→ **Action item**: Write the entries out again in full and unchanged, dropping every image.

→ **Provided information**:
^^^^^^^^^^^^^^^^

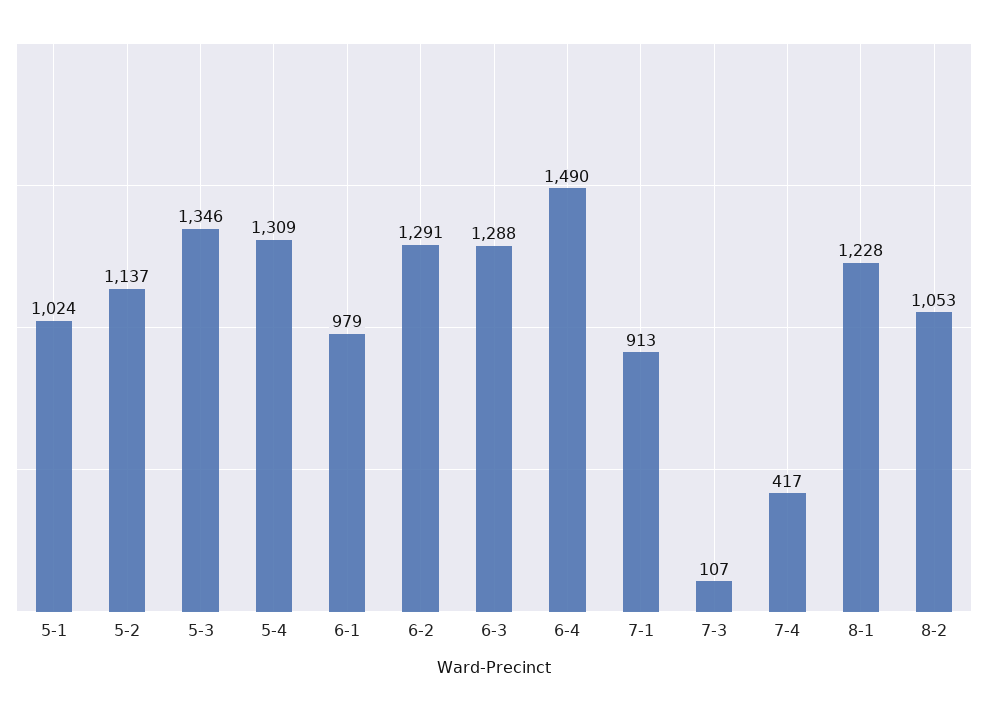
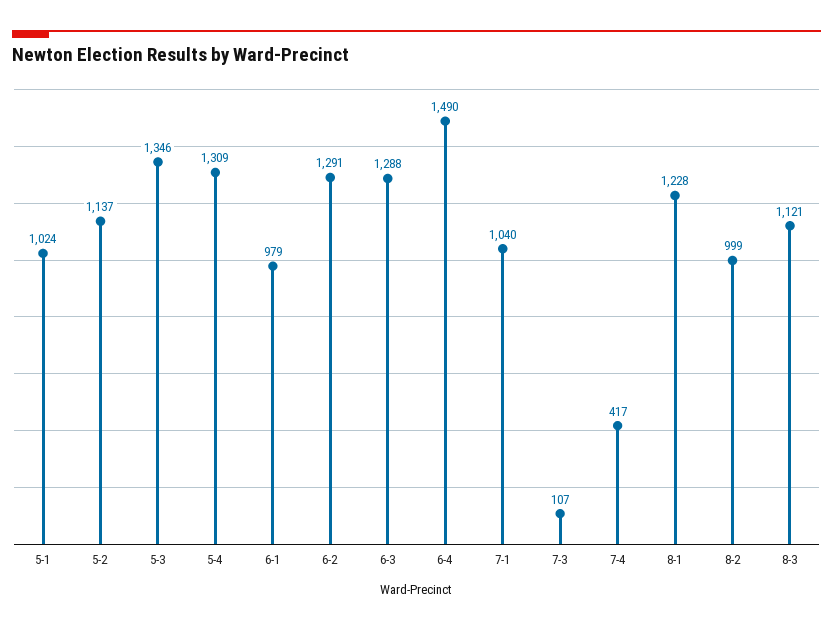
7-1: 913 -> 1040
8-2: 1053 -> 999
8-3: none -> 1121

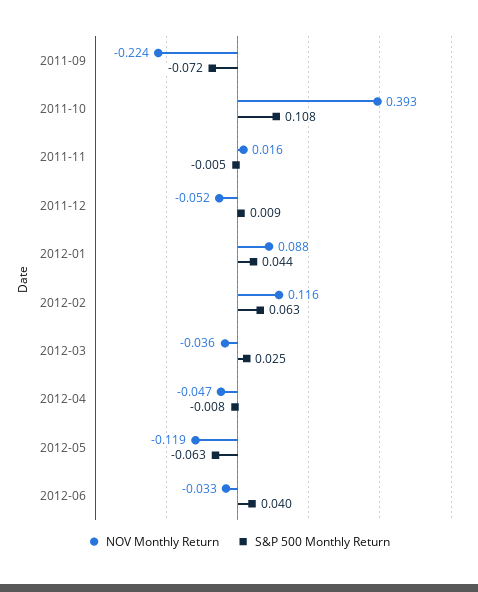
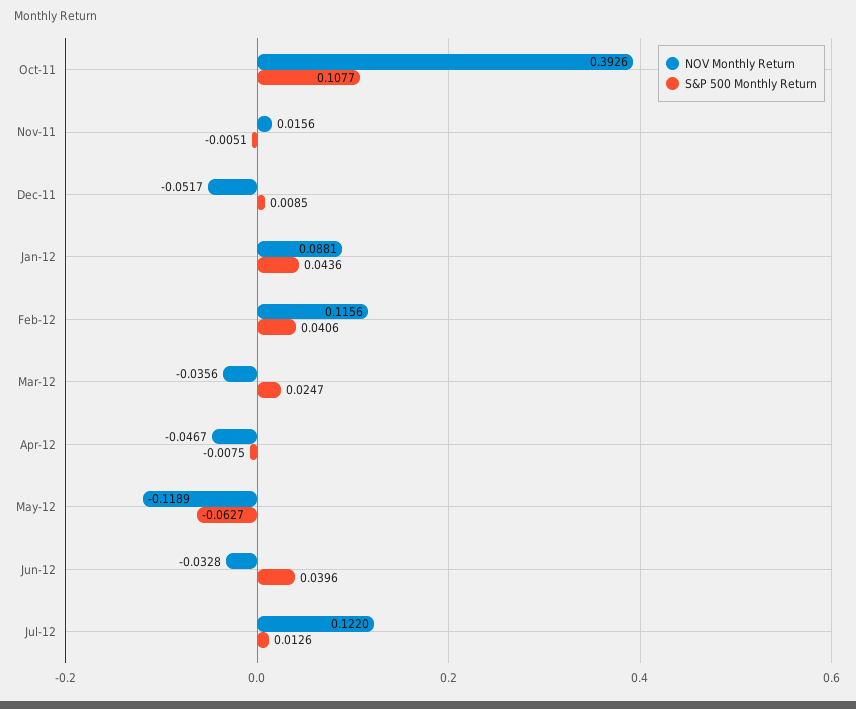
NOV Monthly Return, 2011-09: -0.224 -> none
S&P 500 Monthly Return, 2011-09: -0.072 -> none
S&P 500 Monthly Return, 2012-02: 0.063 -> 0.0406
NOV Monthly Return, Jul-12: none -> 0.122
S&P 500 Monthly Return, Jul-12: none -> 0.0126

^^^^^^^^^^^^^^^^

→ **Solution to the problem**:
7-1: 913 -> 1040
8-2: 1053 -> 999
8-3: none -> 1121

NOV Monthly Return, 2011-09: -0.224 -> none
S&P 500 Monthly Return, 2011-09: -0.072 -> none
S&P 500 Monthly Return, 2012-02: 0.063 -> 0.0406
NOV Monthly Return, Jul-12: none -> 0.122
S&P 500 Monthly Return, Jul-12: none -> 0.0126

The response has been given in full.